» What you need to do: Find the word "letter" in the data below and copy each line that holds it.

» Records provided:
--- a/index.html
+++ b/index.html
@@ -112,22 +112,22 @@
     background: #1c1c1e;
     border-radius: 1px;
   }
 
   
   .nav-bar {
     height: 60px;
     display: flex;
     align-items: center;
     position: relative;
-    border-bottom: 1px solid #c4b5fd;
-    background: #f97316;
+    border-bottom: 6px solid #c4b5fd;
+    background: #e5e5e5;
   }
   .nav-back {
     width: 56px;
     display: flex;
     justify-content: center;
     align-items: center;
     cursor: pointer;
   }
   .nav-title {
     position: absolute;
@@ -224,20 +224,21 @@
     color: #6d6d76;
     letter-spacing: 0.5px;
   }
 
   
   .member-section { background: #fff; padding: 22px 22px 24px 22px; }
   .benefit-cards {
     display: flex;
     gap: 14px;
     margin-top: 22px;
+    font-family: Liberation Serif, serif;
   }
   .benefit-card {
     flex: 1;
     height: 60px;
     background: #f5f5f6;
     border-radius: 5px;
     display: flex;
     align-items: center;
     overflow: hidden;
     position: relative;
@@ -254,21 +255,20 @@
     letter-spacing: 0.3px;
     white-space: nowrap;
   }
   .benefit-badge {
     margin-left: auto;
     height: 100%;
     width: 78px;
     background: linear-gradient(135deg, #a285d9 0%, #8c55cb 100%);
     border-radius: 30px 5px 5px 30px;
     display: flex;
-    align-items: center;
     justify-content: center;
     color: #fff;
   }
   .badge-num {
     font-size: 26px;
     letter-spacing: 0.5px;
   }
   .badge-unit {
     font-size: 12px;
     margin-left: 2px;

---

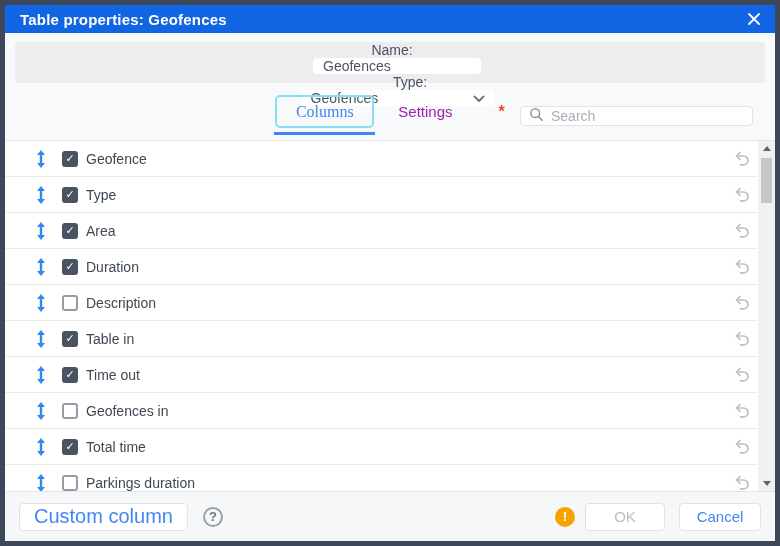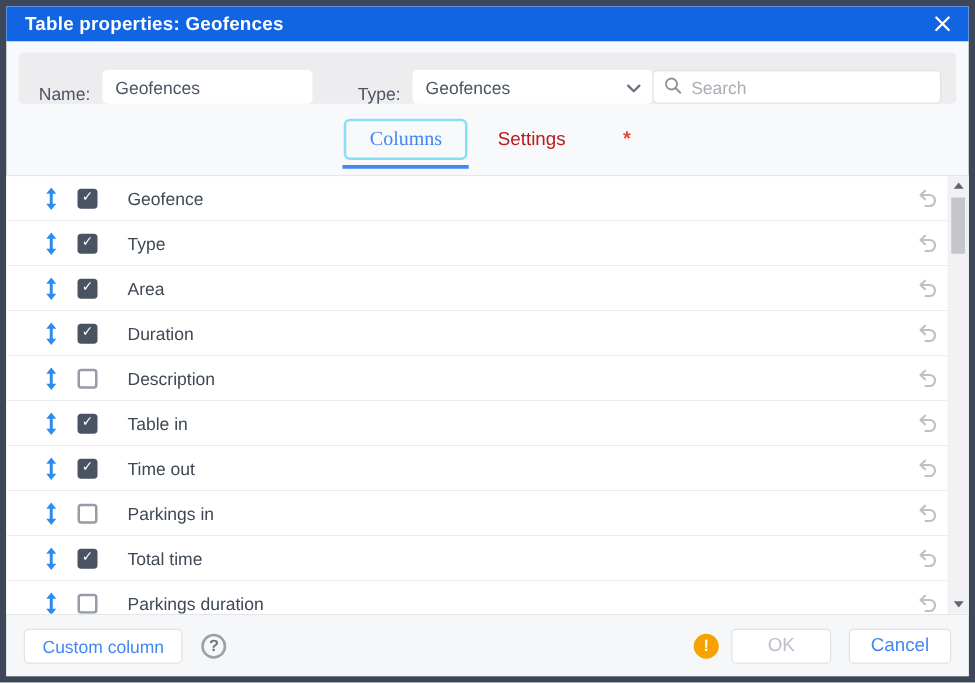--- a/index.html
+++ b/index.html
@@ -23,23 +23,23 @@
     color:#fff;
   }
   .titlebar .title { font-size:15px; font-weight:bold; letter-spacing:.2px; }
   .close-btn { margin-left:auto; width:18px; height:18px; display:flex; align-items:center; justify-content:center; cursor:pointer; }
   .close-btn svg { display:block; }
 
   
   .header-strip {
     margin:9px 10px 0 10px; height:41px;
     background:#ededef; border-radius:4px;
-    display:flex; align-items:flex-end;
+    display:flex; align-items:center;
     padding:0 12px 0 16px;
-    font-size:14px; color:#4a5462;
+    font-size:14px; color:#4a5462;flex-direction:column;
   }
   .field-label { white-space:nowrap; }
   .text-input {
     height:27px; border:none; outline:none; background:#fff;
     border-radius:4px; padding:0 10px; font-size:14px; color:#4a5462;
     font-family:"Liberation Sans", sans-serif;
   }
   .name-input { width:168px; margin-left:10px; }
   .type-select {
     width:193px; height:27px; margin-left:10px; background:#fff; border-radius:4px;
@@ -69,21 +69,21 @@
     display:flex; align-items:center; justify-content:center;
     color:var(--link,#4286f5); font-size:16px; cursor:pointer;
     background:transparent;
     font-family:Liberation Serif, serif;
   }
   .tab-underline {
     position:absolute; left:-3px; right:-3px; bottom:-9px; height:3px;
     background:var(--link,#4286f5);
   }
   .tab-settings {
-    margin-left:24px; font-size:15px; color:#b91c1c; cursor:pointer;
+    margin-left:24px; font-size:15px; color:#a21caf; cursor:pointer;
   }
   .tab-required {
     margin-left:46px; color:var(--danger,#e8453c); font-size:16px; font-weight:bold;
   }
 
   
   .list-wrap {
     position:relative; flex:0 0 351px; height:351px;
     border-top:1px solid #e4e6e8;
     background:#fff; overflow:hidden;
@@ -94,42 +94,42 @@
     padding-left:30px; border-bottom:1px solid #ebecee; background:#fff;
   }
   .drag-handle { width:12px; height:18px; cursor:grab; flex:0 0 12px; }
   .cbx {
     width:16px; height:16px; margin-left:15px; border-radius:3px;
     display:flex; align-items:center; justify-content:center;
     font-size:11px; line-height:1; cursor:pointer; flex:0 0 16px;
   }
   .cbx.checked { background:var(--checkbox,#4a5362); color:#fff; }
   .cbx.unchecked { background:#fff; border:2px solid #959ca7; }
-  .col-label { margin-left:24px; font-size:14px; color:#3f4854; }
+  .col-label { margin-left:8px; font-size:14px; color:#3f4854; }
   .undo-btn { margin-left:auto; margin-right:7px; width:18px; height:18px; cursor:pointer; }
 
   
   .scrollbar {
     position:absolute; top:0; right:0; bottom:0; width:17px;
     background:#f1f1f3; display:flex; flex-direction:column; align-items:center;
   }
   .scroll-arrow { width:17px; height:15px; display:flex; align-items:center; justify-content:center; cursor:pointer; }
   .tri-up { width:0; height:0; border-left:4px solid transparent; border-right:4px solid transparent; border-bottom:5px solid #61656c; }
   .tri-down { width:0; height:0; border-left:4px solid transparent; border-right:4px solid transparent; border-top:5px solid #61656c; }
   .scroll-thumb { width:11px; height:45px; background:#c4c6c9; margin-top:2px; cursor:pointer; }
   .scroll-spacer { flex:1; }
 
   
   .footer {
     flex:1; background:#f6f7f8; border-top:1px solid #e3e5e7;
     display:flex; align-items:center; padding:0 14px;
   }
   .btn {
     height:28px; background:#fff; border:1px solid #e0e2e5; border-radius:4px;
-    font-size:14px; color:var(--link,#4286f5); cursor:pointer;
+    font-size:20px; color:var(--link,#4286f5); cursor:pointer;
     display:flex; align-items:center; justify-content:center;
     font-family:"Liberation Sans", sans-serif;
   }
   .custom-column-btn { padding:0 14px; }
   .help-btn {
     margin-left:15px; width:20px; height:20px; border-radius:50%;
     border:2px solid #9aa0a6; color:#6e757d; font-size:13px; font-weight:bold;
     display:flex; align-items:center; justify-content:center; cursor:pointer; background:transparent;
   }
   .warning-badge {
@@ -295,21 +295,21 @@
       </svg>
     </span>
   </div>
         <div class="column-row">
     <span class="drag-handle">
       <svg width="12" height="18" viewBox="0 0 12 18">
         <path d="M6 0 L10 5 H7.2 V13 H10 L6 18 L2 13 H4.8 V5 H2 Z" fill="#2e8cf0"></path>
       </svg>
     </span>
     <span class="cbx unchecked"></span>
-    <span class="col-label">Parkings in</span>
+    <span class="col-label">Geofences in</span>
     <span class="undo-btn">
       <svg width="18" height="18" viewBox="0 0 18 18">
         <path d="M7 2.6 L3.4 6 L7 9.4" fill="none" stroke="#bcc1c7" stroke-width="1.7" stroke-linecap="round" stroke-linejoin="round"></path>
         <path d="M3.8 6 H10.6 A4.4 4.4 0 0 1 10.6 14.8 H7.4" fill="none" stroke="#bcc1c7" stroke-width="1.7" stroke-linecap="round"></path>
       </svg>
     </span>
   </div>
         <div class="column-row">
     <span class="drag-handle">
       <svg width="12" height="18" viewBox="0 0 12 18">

...

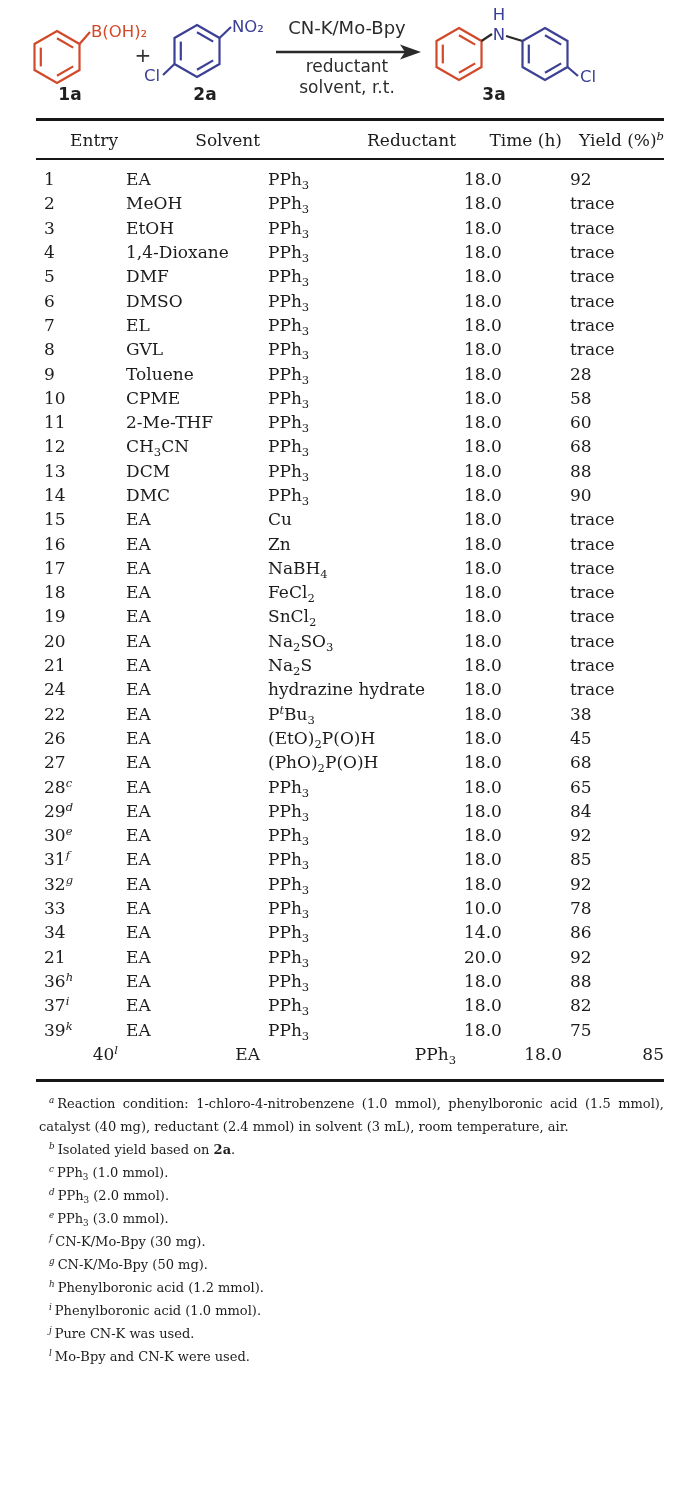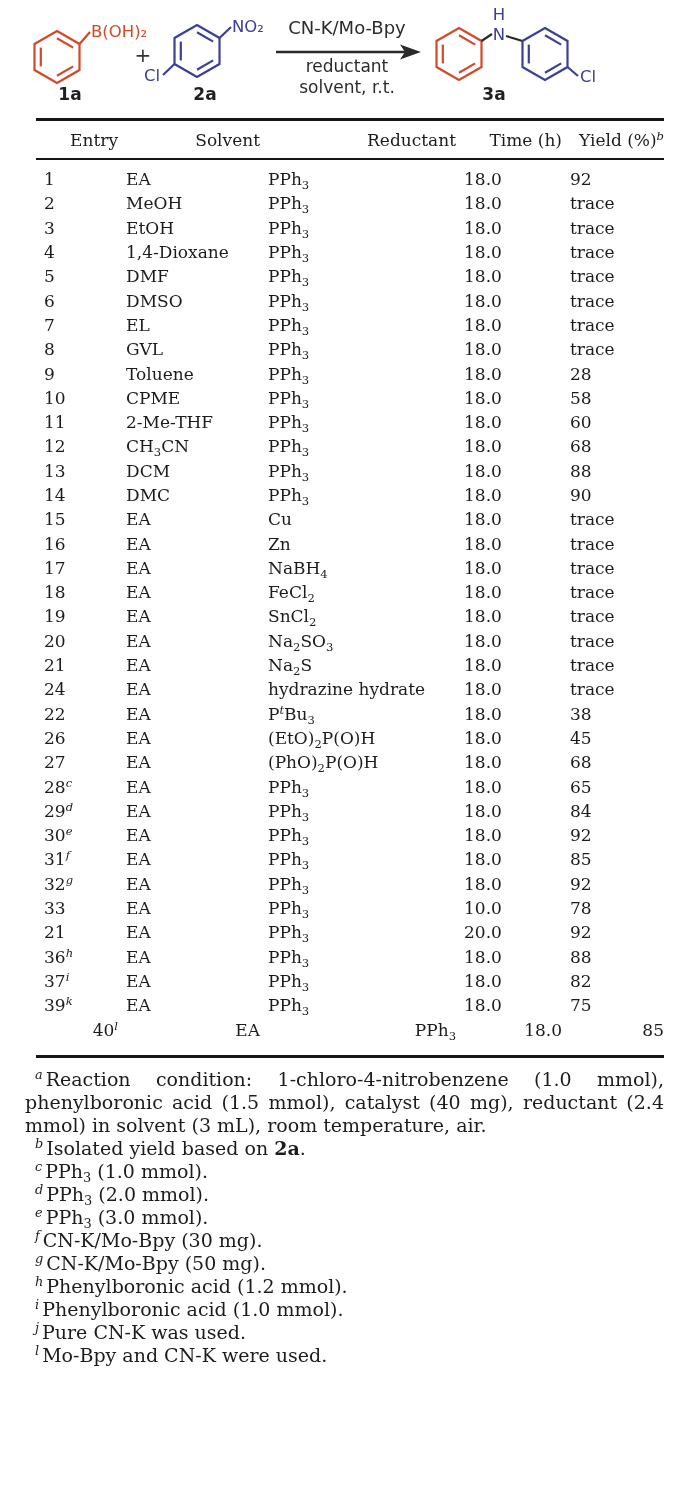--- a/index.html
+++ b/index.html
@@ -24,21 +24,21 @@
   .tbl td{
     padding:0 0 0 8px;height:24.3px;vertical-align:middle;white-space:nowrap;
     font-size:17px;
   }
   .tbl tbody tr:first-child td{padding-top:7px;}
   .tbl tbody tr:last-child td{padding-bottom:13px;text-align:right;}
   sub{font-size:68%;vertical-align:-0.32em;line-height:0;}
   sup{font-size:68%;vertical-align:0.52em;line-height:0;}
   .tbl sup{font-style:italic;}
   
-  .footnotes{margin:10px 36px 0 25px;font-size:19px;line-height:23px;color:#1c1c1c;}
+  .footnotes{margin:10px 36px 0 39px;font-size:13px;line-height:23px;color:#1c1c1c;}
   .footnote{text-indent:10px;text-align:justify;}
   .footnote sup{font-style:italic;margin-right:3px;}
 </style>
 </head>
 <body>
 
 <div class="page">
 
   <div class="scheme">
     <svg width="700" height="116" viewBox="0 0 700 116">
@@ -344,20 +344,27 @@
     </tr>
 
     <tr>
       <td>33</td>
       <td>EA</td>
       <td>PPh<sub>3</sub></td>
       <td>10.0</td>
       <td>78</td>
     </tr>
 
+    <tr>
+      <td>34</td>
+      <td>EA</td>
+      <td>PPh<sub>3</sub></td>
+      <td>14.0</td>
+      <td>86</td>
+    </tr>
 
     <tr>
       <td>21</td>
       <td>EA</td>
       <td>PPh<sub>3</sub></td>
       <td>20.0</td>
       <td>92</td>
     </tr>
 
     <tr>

» Solution to this exercise:
     letter-spacing: 0.5px;
     letter-spacing: 0.3px;
     letter-spacing: 0.5px;
   .titlebar .title { font-size:15px; font-weight:bold; letter-spacing:.2px; }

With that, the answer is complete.